TASK DESCRIPTION: Below are records to return verbatim; the pictures are to be dropped.

Data extracted from a collection
:::

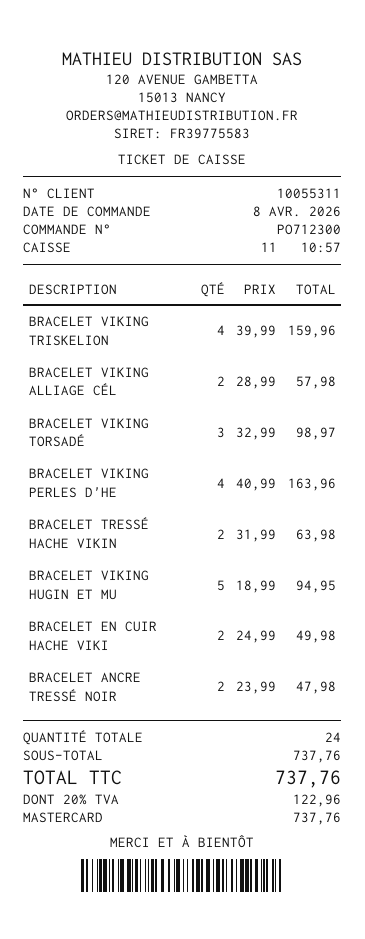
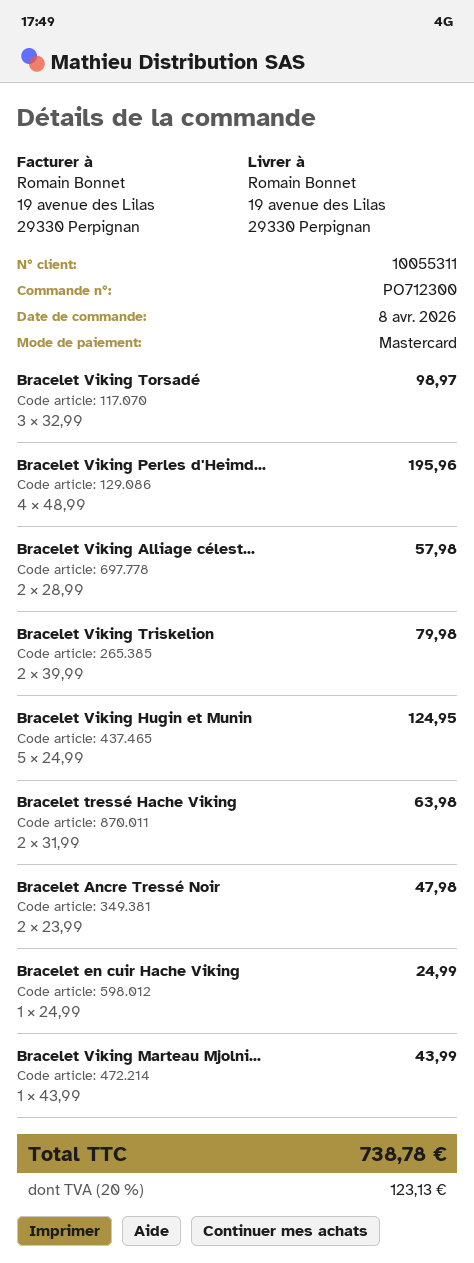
BRACELET VIKING TRISKELION: 4 x 39.99 = 159.96 -> 2 x 39.99 = 79.98
BRACELET VIKING PERLES D'HE: 4 x 40.99 = 163.96 -> 4 x 48.99 = 195.96
BRACELET VIKING HUGIN ET MU: 5 x 18.99 = 94.95 -> 5 x 24.99 = 124.95
BRACELET EN CUIR HACHE VIKI: 2 x 24.99 = 49.98 -> 1 x 24.99 = 24.99
Bracelet Viking Marteau Mjolni...: none -> 1 x 43.99 = 43.99
tax: 20% = 122.96 -> 20% = 123.13
total: 737.76 -> 738.78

:::

ANSWER SECTION:
BRACELET VIKING TRISKELION: 4 x 39.99 = 159.96 -> 2 x 39.99 = 79.98
BRACELET VIKING PERLES D'HE: 4 x 40.99 = 163.96 -> 4 x 48.99 = 195.96
BRACELET VIKING HUGIN ET MU: 5 x 18.99 = 94.95 -> 5 x 24.99 = 124.95
BRACELET EN CUIR HACHE VIKI: 2 x 24.99 = 49.98 -> 1 x 24.99 = 24.99
Bracelet Viking Marteau Mjolni...: none -> 1 x 43.99 = 43.99
tax: 20% = 122.96 -> 20% = 123.13
total: 737.76 -> 738.78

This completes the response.